Docia Loehr ’22 used several variable selection techniques to create a model for predicting home value in Mount Pleasant, South Carolina.
Lindsey Diehl ’22 and Cabot Fowler ’22 asked if the marriage premium that saw married men making more than unmarried men in the twentieth century still existed, and they expanded it to include women. Using a fixed effect regression model, they found that married men make 8.6% more than never-married men, and married women make 3.8% more than never-married women.
Maggie Lewis ’22 talked about her experience with the data analytics minor, including attending DataFest at Emory University in March.
About 60 students have already declared a data analysis minor, said Kevin Hutson, professor of mathematics.
There’s good news and bad news in ‘The Complex 2020s’
Nobody understands the role social media plays today better than the generation that was literally raised with it. One of the first major social networking sites, SixDegrees.com, launched in 1997 – 25 years ago. Since then, the students in Professor of English Lynn Shackelford’s Professional Communication course have seen how Facebook, Instagram and other sites have changed society.
Their verdicts: As suggested by the title of their Furman Engaged session, “The Complex 2020s,” there’s good news and bad news.
First, the bad news. Alexandra Rick ’22, a communication studies major, presented her findings on the direct impact social media has on mental health in adolescents. Studies have found that 82% of adolescents report mental health problems, such as mood, anxiety and eating disorders, correlated with social media. Fear of missing out (FOMO), comparing one’s self unflatteringly with others, and cyberbullying aggravate the problem.
“I’m not here to preach at you today,” Rick clarified. “I just spent two hours on TikTok.”
Isabell Carrico ’22, a business administration major, researched the revelations of Frances Haugen, the Facebook whistleblower, who alleged that the company’s practices harm children, sow division and undermine democracy in pursuit of profit.
Carrico’s research not only affected her opinion of Facebook and its new parent company, Meta, it may have also affected her job prospects.
“I got a notification that Meta was hiring,” she said, “and it immediately went into my trash bin.”
There is potential good news for small-business owners, however, found Libby Mulligan ’22, a communication studies major. She researched several ways in which Instagram influencers can change consumer behavior and suggested strategies entrepreneurs can use to harness that influence.

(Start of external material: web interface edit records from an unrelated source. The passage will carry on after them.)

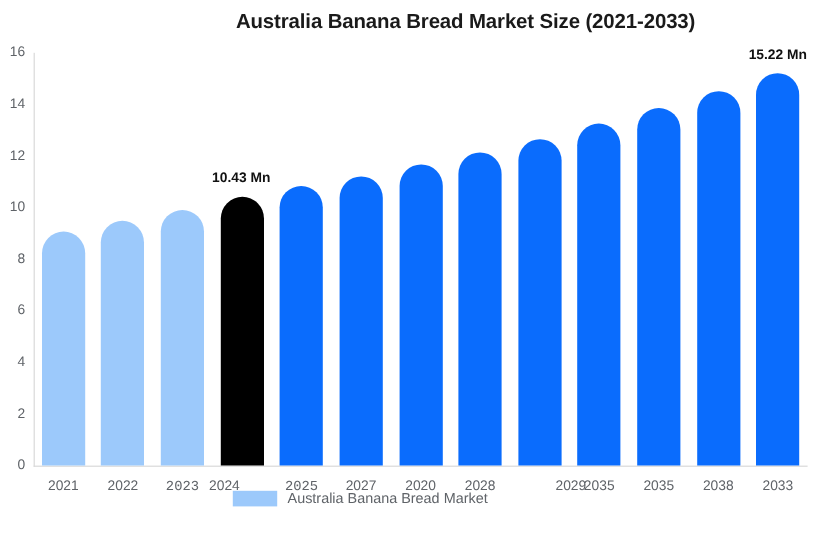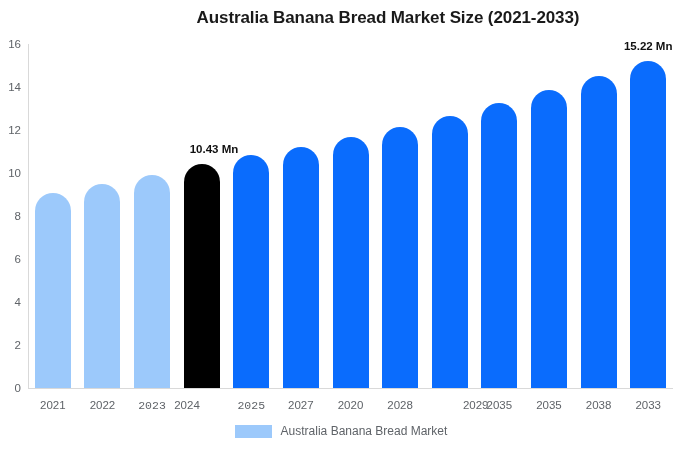--- a/index.html
+++ b/index.html
@@ -93,27 +93,26 @@
     width: 110px;
     text-align: center;
     font-size: 11.5px;
     font-weight: bold;
     color: #111111;
     white-space: nowrap;
   }
   #legend {
     position: absolute;
     left: 0;
-    top: 424px;
+    top: 408px;
     width: 600px;
     display: flex;
     align-items: center;
     justify-content: center;
     gap: 9px;
-    padding-left: 41px;
   }
   #legend-swatch {
     width: 37px;
     height: 13px;
     background: #9CC9FB;
   }
   #legend-label {
     font-size: 12px;
     color: #5f6368;
   }
@@ -164,21 +163,21 @@
         <div class="xtick" style="left: 254.885px;">2027</div>
         <div class="xtick" style="left: 304.5px;">2020</div>
         <div class="xtick" style="left: 354.115px;">2028</div>
         <div class="xtick" style="left: 403.731px; margin-left: 26px;">2029</div>
         <div class="xtick" style="left: 453.346px;">2035</div>
         <div class="xtick" style="left: 502.962px;">2035</div>
         <div class="xtick" style="left: 552.577px;">2038</div>
         <div class="xtick" style="left: 602.192px;">2033</div>
       </div>
     <div id="labels">
-        <div class="datalabel" style="left: 131px; top: 98.755px;">10.43 Mn</div>
+        <div class="datalabel" style="left: 118px; top: 98.755px;">10.43 Mn</div>
         <div class="datalabel" style="left: 565.192px; top: -4.23px;">15.22 Mn</div>
       </div>
   </div>
 
   <div id="legend">
     <div id="legend-swatch" style="background: rgb(156, 201, 251);"></div>
     <div id="legend-label">Australia Banana Bread Market</div>
   </div>
 
 </div>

And Kristin Nauman ’22, a psychology and communication studies major, found that livestreaming concerts did bring some badly needed revenue into the music industry during the COVID-19 pandemic. Her research showed that while musicians were harmed, the damage didn’t stop there.
“It’s not just the performers, it’s not just the behind-the-scenes ticket sales,” she said. “It’s the food vendors, it’s the operations, it’s the people attending these concerts.”
With pandemic restrictions easing, live music is making a comeback, aided by social media, Nauman said.
But even given any potential benefits, educating children and parents about the dangers of social media is key, Rick concluded, as are regular social media cleanses. In fact, she’s due for a cleanse herself, she said.
“My hands are hurting right now because I scroll so much,” she laughed.